## Data supplied
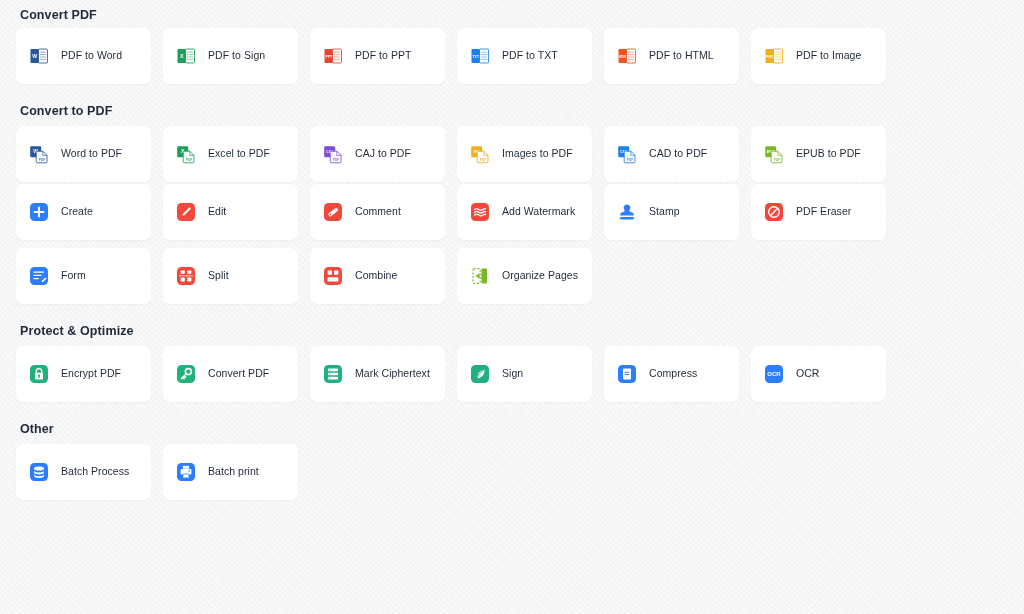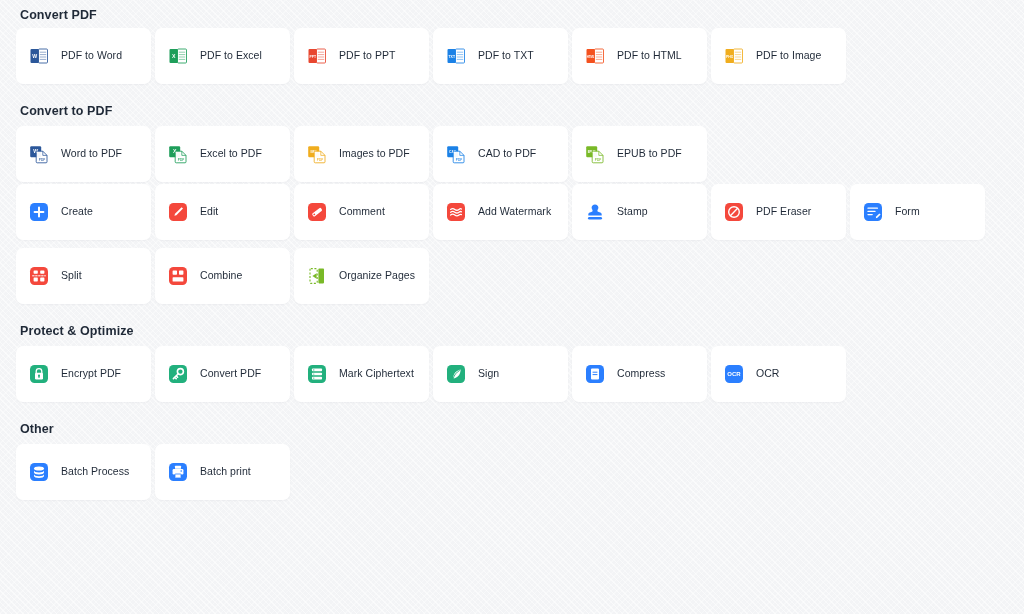--- a/index.html
+++ b/index.html
@@ -45,7 +45,7 @@
   .grid {
     display: flex;
     flex-wrap: wrap;
-    gap: 8px 4px;
+    gap: 8px 12px;
     align-content: flex-start;
   }
 

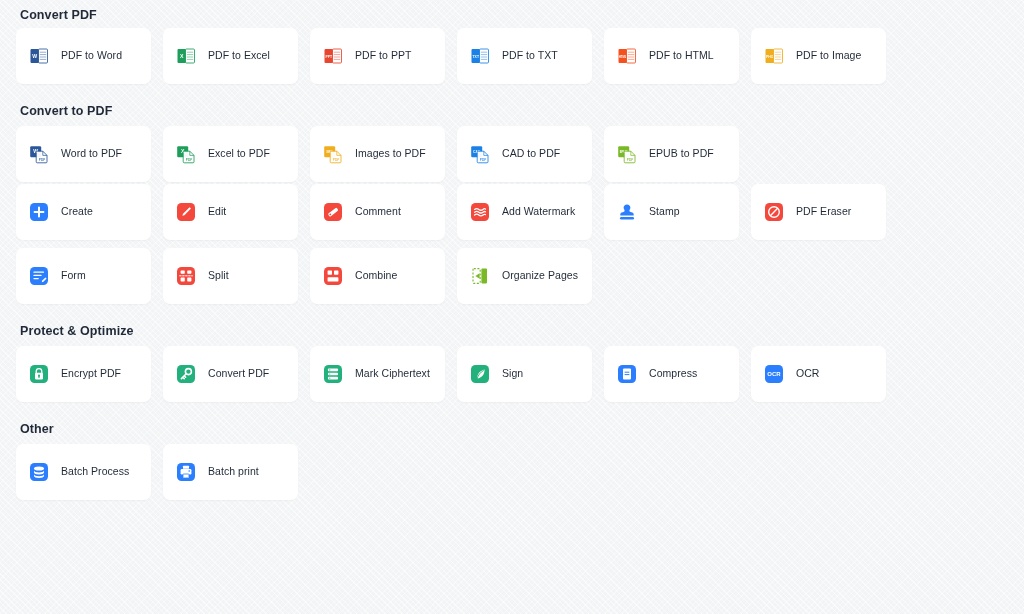--- a/index.html
+++ b/index.html
@@ -116,7 +116,7 @@
               <line x1="11.2" y1="13.4" x2="16.8" y2="13.4"></line>
             </g>
           </svg>
-          <span class="lbl">PDF to Excel</span>
+          <span class="lbl">PDF to Sign</span>
         </div>
         <div class="card">
           <svg class="ic" viewBox="0 0 20 20" xmlns="http://www.w3.org/2000/svg">

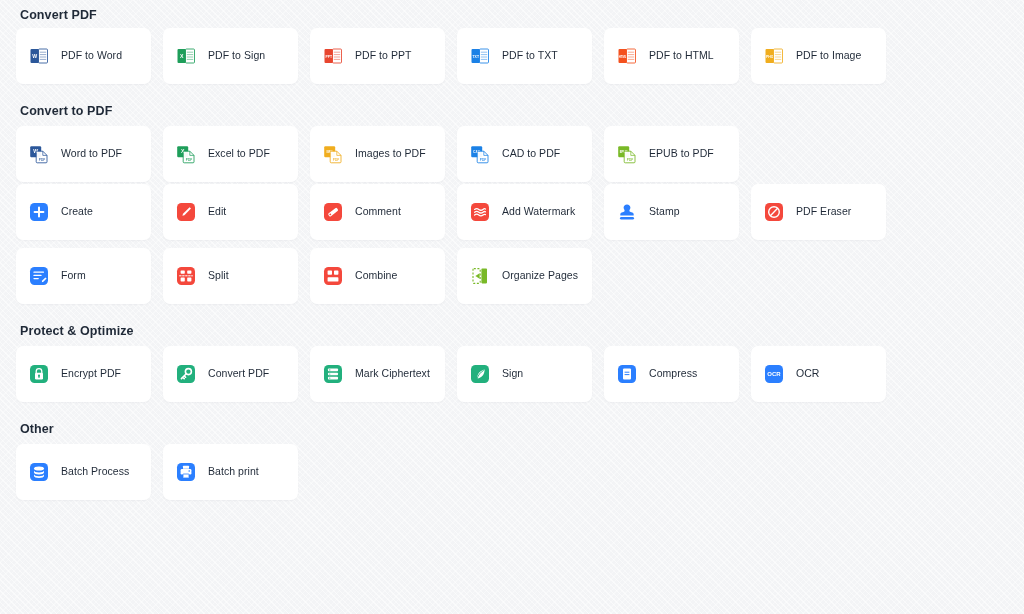--- a/index.html
+++ b/index.html
@@ -201,6 +201,16 @@
         </div>
         <div class="card">
           <svg class="ic" viewBox="0 0 20 20" xmlns="http://www.w3.org/2000/svg">
+            <rect x="1.2" y="2.2" width="11" height="11" rx="1.2" fill="#7a4fd6"></rect>
+            <text x="6.7" y="9.2" font-family="Liberation Sans, sans-serif" font-size="3.4" font-weight="bold" fill="#ffffff" text-anchor="middle">CAJ</text>
+            <path d="M8.2 7.2h5.6l4.2 4.2v6.4a1 1 0 0 1-1 1H8.2a1 1 0 0 1-1-1V8.2a1 1 0 0 1 1-1z" fill="#ffffff" stroke="#7a4fd6" stroke-width="0.9" stroke-linejoin="round" opacity="0.95"></path>
+            <path d="M13.8 7.2v4.2h4.2" fill="none" stroke="#7a4fd6" stroke-width="0.9" stroke-linejoin="round" opacity="0.8"></path>
+            <text x="13" y="16.6" font-family="Liberation Sans, sans-serif" font-size="3.2" font-weight="bold" fill="#7a4fd6" text-anchor="middle" opacity="0.85">PDF</text>
+          </svg>
+          <span class="lbl">CAJ to PDF</span>
+        </div>
+        <div class="card">
+          <svg class="ic" viewBox="0 0 20 20" xmlns="http://www.w3.org/2000/svg">
             <rect x="1.2" y="2.2" width="11" height="11" rx="1.2" fill="#f0ad1e"></rect>
             <text x="6.7" y="9.2" font-family="Liberation Sans, sans-serif" font-size="3.4" font-weight="bold" fill="#ffffff" text-anchor="middle">IMG</text>
             <path d="M8.2 7.2h5.6l4.2 4.2v6.4a1 1 0 0 1-1 1H8.2a1 1 0 0 1-1-1V8.2a1 1 0 0 1 1-1z" fill="#ffffff" stroke="#f0ad1e" stroke-width="0.9" stroke-linejoin="round" opacity="0.95"></path>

## Problem statement
Among the lines of the records, copy out each one that contains the word "height".

## Exercise answer
+            <rect x="1.2" y="2.2" width="11" height="11" rx="1.2" fill="#7a4fd6"></rect>
             <rect x="1.2" y="2.2" width="11" height="11" rx="1.2" fill="#f0ad1e"></rect>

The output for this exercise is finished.